O único brasileiro que prefere Mangaratiba a Paris parece extremamente confortável em Lisboa. A atuação contra a Atalanta foi excelente, mas Neymar sabe que precisará mais para ser campeão da Champions League e, consequentemente, ter chance de ganhar o prêmio de melhor do mundo da Fifa. Vai precisar, por exemplo, que seu time seja mais compacto, mas forte do que mostrou na dramática vitória das quartas-de-final.

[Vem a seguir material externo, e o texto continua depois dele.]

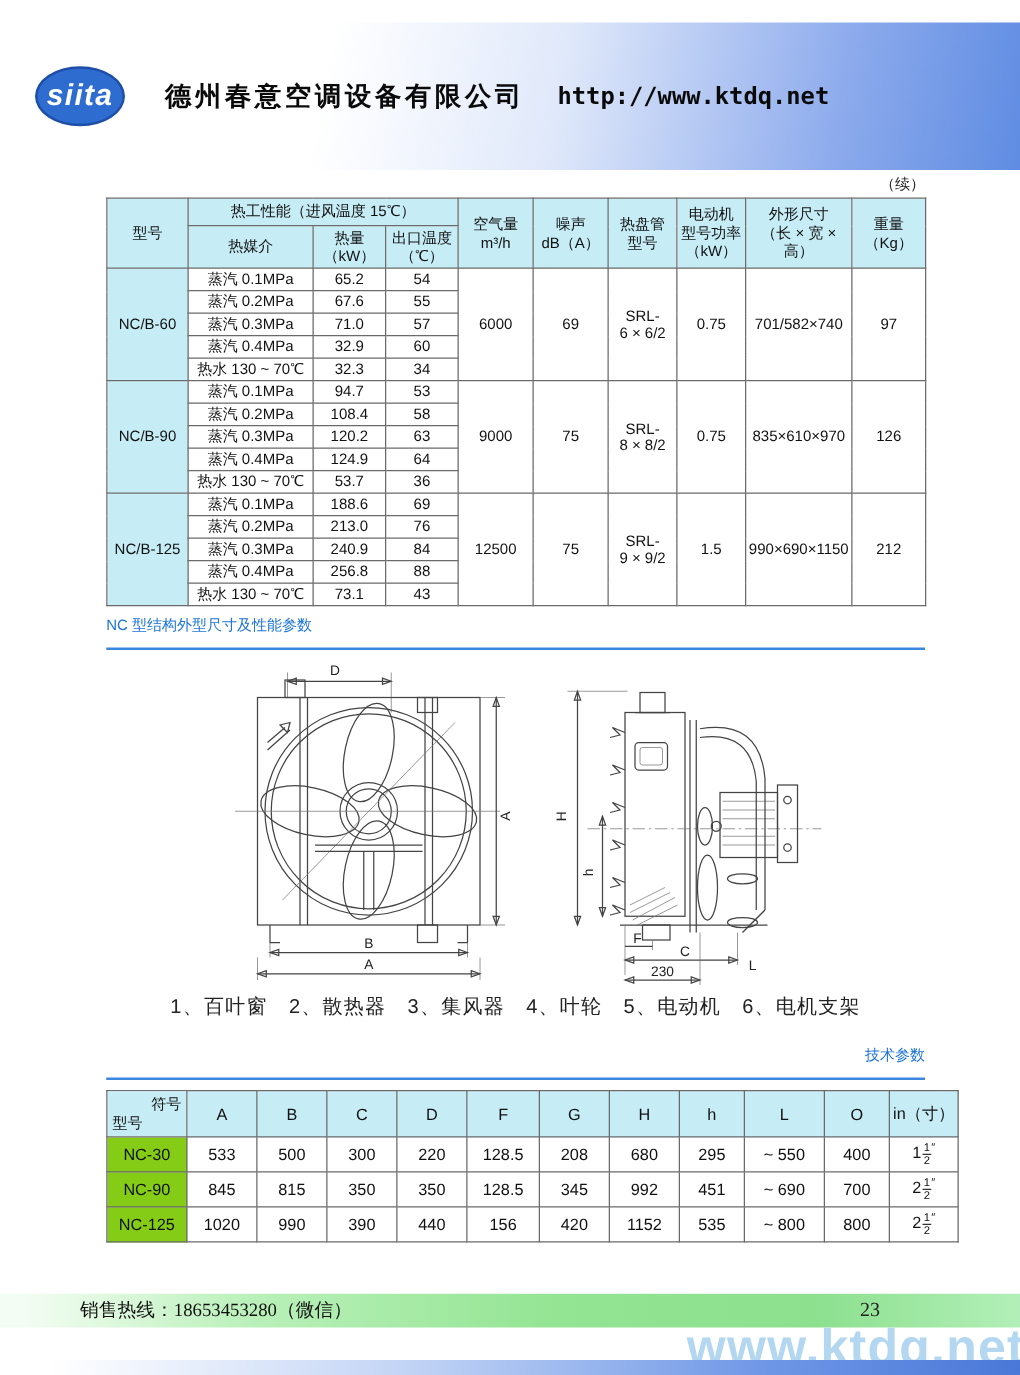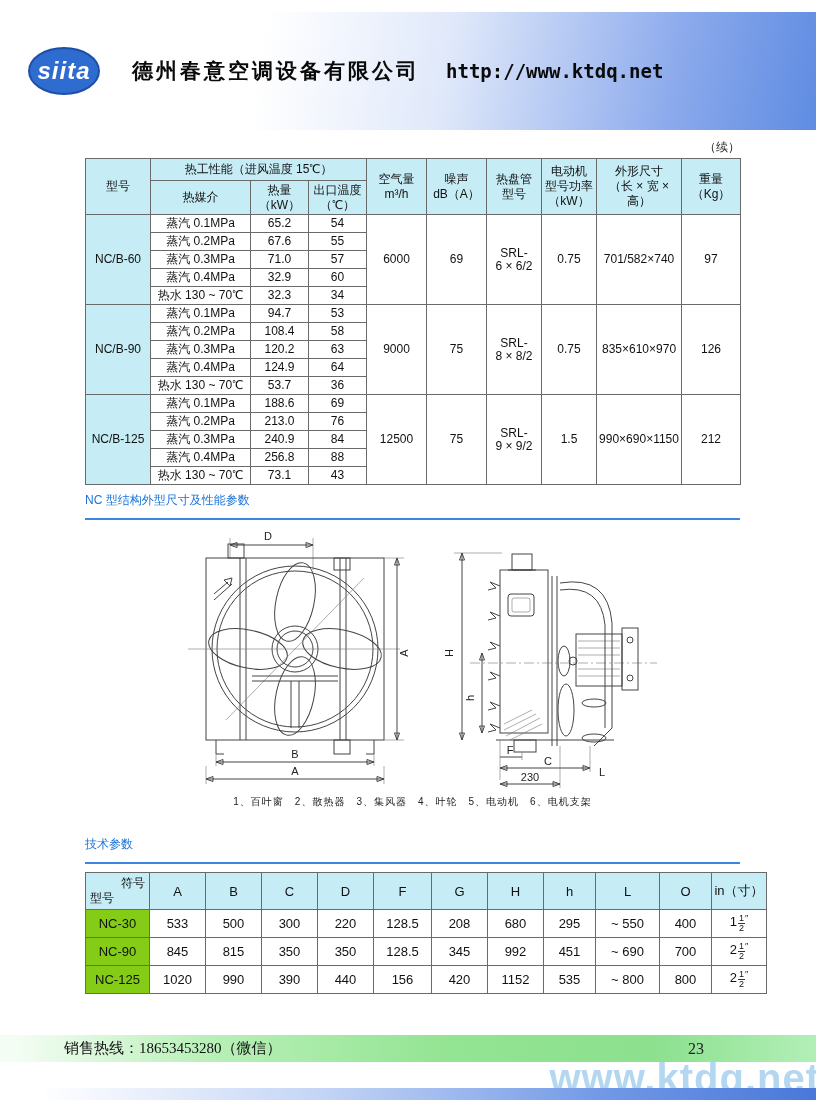--- a/index.html
+++ b/index.html
@@ -7,7 +7,7 @@
   .page{position:relative;width:816px;height:1100px;background:#fff;overflow:hidden;}
 
   
-  .header-band{position:absolute;top:12px;left:0;width:816px;height:118px;
+  .header-band{position:absolute;top:18px;left:0;width:816px;height:118px;
     background:linear-gradient(100deg,#ffffff 32%,#dfe8fa 55%,#8caaec 82%,#5f8ce2 100%);
     display:flex;align-items:center;}
   .logo{margin-left:28px;width:68px;height:44px;border-radius:50%;background:#2f6cd0;

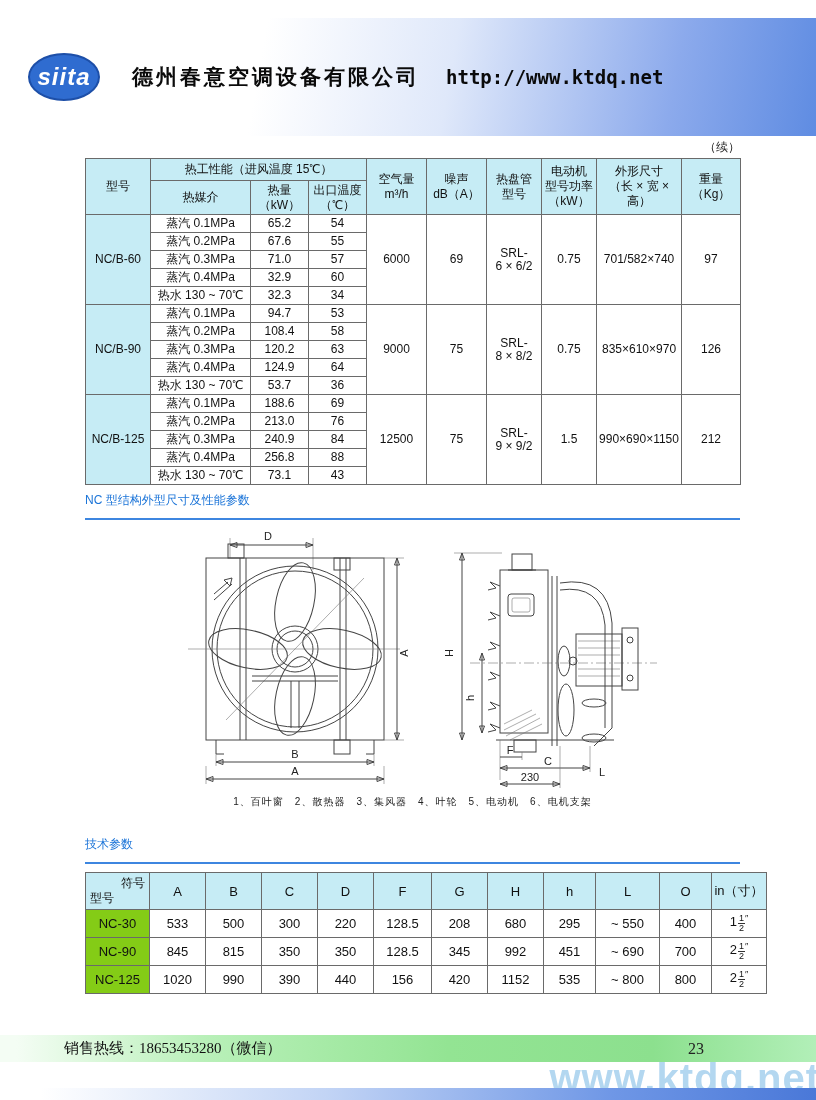--- a/index.html
+++ b/index.html
@@ -42,7 +42,7 @@
   .dwg-label{font-size:11px;fill:#222;stroke:none;font-family:"Liberation Sans",sans-serif;}
 
   .diagram-caption{position:absolute;top:795px;left:85px;width:655px;text-align:center;
-    font-size:10px;color:#222;letter-spacing:1px;}
+    font-size:16px;color:#222;letter-spacing:1px;}
 
   .t2{position:absolute;top:872px;left:85px;width:655px;font-size:13px;color:#111;}
   .t2 td{border:1px solid #6a6a6a;text-align:center;vertical-align:middle;padding:0 2px;}

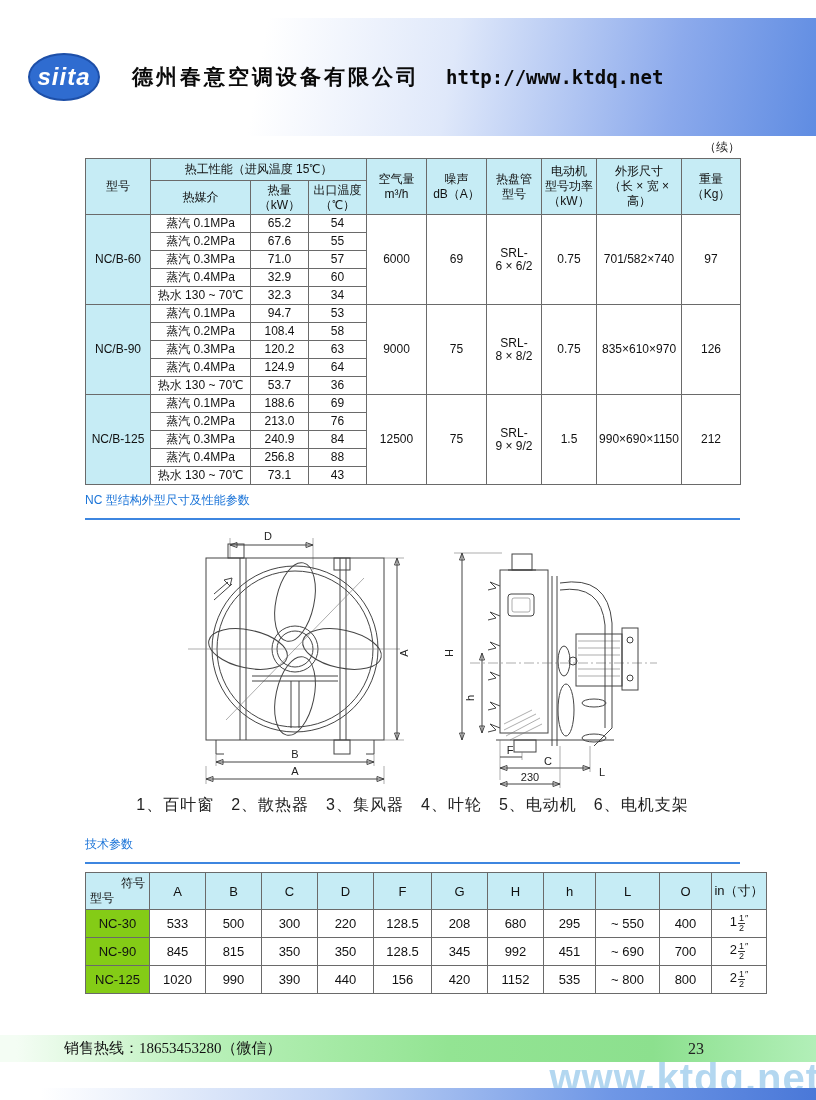--- a/index.html
+++ b/index.html
@@ -384,7 +384,7 @@
 
   <div class="diagram-caption">1、百叶窗　2、散热器　3、集风器　4、叶轮　5、电动机　6、电机支架</div>
 
-  <div class="section-title" style="top:836px;">技术参数</div>
+  <div class="section-title" style="top:836px;text-align:right;">技术参数</div>
   <div class="section-rule" style="top:862px;"></div>
 
   <table class="t2">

Os índices de Neymar no jogo indicam que sua temporada de treinos no litoral do Rio de Janeiro foi bem sucedida. Teve o recorde de dribles na partida, com 15, foi quem mais finalizou, sete vezes, deu quatro passes decisivos, quatro cruzamentos, 58 passes certos, com 75% de acerto, o maior número entre todos os jogadores de meio-de-campo e ataque na partida — só Bernat e Kimpembe passaram mais e mais curto.

Neymar está fisicamente um monstro. Saiu de Mangaratiba seguro de ter recuperado massa muscular e a potência que julgava lhe faltar nos últimos tempos. Está forte e veloz. Também maduro, jogando na posição de ponta-de-lança, pela faixa central do ataque no 4-3-3 montado por Thomas Tuchel, com Icardi e Saravia escapando pelos lados para entradas em diagonal.

Seu único pecado foi a finalização. Ele sabe que num jogo mais duro do que contra a Atalanta, a semifinal e a final não perdoarão três gols perdidos como os que desperdiçou nas quartas-de-final em Lisboa. Mas são dois jogos que podem mudar o olhar do planeta sobre o craque brasileiro.